= Abram Simon =

American Reform rabbi

Abram Simon (July 14, 1872 – December 24, 1938) was an American Reform rabbi who mostly ministered in Washington, D.C.

== Life ==
Simon was born on July 14, 1872, in Nashville, Tennessee, the son of David Simon and Rachel Lederhandler. He moved with his parents to Cincinnati, Ohio, when he was young.

Simon graduated from the University of Cincinnati with a B.L. in 1894, and in that same year he was ordained a rabbi by Hebrew Union College. He then served as rabbi of Congregation B'nai Israel in Sacramento, California, from 1894 to 1899, followed by Temple Israel in Omaha, Nebraska, from 1899 to 1904. He became rabbi of the Washington Hebrew Congregation in Washington, D.C., in the latter year, and he served as rabbi there until his death. While in Washington, he was among the first to have separate services for college students. He received a Ph.D. from George Washington University in 1917, and in 1925 he received an honorary D.H.L. from Hebrew Union College. He was the first rabbi of the Washington Hebrew Congregation, his predecessor having been a hazzan.

During World War I, Simon was a Red Cross Officer who served in France and was attached to the 304th Sanitary Train of the 79th Division.

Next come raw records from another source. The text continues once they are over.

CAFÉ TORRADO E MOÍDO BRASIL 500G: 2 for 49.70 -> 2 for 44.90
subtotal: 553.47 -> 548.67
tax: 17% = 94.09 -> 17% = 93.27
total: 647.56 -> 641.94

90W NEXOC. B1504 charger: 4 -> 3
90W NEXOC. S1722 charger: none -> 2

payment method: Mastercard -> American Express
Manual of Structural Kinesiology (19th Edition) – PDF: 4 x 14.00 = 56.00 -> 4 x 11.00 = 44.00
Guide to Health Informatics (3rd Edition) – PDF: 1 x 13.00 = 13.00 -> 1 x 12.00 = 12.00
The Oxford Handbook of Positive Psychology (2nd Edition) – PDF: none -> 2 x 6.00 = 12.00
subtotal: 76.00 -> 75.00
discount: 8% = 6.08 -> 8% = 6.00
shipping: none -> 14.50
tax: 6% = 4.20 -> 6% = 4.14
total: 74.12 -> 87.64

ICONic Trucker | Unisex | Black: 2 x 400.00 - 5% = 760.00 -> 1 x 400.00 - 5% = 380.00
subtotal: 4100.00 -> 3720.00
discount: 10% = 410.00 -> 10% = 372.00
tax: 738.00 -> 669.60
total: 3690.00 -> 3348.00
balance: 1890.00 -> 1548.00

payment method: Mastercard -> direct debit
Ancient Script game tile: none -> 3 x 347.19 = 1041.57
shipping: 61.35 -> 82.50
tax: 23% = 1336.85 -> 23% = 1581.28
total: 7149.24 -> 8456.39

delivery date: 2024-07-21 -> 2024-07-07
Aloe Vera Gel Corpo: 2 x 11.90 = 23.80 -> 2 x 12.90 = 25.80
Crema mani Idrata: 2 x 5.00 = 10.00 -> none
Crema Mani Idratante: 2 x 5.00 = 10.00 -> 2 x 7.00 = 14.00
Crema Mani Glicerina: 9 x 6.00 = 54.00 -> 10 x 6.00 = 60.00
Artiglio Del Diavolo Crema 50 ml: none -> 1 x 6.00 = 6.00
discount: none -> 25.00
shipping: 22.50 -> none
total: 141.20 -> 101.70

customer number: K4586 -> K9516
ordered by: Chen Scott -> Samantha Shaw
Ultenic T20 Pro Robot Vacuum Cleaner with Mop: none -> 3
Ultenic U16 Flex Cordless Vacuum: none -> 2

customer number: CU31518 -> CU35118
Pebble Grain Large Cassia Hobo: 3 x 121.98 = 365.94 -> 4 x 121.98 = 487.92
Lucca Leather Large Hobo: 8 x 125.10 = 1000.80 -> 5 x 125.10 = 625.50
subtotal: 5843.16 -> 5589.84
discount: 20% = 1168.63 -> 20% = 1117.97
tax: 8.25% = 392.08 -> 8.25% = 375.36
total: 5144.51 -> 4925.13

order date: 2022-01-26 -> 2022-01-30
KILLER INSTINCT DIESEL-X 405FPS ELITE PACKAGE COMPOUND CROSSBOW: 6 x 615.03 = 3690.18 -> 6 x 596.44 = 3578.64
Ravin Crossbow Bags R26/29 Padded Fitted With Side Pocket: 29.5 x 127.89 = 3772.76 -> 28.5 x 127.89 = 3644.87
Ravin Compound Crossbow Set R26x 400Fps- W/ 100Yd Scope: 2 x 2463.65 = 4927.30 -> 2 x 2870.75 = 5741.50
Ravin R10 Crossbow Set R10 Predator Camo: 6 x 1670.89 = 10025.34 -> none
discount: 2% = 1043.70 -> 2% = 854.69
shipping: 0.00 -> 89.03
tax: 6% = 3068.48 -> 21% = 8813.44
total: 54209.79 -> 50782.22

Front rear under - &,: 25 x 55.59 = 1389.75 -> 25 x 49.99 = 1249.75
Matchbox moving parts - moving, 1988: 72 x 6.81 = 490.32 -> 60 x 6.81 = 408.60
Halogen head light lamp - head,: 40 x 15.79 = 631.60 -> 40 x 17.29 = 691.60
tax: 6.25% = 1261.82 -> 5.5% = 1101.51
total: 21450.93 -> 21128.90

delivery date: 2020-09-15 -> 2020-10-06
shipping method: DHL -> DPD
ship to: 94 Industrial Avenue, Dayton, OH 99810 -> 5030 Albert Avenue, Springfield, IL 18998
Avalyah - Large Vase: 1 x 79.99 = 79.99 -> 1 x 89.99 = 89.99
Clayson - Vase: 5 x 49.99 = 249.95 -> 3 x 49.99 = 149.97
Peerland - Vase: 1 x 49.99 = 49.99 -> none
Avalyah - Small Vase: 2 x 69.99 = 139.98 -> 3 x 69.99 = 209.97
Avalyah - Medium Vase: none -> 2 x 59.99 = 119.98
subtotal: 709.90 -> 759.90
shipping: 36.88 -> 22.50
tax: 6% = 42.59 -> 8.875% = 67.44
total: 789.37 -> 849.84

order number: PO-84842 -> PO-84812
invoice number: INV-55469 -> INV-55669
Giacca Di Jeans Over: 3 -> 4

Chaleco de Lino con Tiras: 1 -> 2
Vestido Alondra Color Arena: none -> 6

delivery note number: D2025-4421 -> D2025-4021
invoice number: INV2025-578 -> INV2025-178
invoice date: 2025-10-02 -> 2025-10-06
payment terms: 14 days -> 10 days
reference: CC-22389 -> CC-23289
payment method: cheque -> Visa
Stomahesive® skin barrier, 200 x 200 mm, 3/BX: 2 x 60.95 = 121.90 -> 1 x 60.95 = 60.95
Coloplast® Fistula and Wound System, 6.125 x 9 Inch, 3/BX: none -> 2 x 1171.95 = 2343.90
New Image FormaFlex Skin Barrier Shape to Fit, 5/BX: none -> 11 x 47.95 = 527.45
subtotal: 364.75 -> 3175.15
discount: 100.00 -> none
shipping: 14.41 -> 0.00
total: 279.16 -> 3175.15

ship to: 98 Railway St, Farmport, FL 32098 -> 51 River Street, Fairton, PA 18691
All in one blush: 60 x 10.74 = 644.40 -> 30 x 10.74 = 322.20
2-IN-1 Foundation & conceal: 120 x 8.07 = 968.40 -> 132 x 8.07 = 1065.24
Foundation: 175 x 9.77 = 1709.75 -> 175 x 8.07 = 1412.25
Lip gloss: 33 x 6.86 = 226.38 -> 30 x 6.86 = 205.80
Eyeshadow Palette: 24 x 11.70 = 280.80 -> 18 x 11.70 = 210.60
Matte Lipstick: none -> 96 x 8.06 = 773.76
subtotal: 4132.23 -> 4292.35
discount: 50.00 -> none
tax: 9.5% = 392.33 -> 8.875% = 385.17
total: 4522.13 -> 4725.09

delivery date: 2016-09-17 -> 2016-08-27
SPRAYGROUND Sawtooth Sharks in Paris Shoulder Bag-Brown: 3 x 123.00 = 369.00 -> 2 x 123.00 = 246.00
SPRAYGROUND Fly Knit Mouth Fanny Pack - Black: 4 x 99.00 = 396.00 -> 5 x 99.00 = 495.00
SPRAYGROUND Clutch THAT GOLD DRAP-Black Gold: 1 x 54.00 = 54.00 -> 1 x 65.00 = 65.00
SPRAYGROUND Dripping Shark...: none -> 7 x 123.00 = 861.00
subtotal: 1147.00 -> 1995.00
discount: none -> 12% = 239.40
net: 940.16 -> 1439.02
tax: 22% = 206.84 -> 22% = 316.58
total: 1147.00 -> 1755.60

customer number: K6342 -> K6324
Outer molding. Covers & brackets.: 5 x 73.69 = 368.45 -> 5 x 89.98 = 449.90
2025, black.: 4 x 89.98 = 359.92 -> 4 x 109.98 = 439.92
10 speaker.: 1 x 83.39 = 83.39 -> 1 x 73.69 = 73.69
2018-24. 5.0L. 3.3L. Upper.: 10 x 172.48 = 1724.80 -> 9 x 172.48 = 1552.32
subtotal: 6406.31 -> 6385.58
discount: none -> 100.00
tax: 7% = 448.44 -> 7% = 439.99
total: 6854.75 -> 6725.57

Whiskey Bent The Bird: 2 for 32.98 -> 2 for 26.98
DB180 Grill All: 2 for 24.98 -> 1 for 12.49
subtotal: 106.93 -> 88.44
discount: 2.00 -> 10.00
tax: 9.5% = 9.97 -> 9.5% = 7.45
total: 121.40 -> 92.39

He formed a branch of the Society a branch of the Society for the Prevention of Cruelty to Children and Animals while living in Sacramento, and in Omaha he took post-graduate courses in philosophy and education at the University of Nebraska. He was president of the Washington, D.C., Board of Education from 1920 to 1923, president of the Central Conference of American Rabbis from 1923 to 1925, a founder of the Synagogue Council of America in 1928, and an organizer of the Washington chapter of the National Conference of Christians and Jews. In 1929, he was appointed a non-Zionist member of the council of the Jewish Agency. In 1912, he and William Rosenau wrote History of Jewish Education.

He advocated for a tolerant, liberal society that he believed to be the necessary guardian of free thought.

Simon was a faculty member of the short-lived Correspondence School of the Jewish Chautauqua Society for the Training of Teachers. He was a founding member of the Reform movement's Committee on Jewish Education. He was a trustee of the Jewish Chautauqua Society and president of the Columbia Hospital for Women from 1921 to 1927 and of the Public Library from 1929 to 1933. In 1896, he married communal leader Carrie Obendorfer. They had two children, Leo and David. Leo worked as a lawyer but died in 1926 at the age of 28.

Simon died from a heart attack at his apartment in the Shoreham Hotel shortly after conducting services on December 24, 1938. Washington rabbis, members of the Protestant and Catholic clergy, and delegates from educational and social organizations were among those who attended his funeral at the Washington Hebrew Congregation. Rabbi Norman Gerstenfeld officiated the funeral service. Other clergymen who participated in the funeral service included Bishop James E. Freeman and Canon Anson Phelps Stokes of the Washington Cathedral, Hebrew Union College president Dr. Julian Morgenstern, Rabbi William Rosenau of Baltimore and representative of the Central Conference of American Rabbis, and Washington Committee on Religious Life chairman Dr. Albert Joseph McCartney of the Covenant First Presbyterian Church. He was buried in the Washington Hebrew Congregation Cemetery.

In 1949, the Washington D.C. Board of Education named an elementary school after him.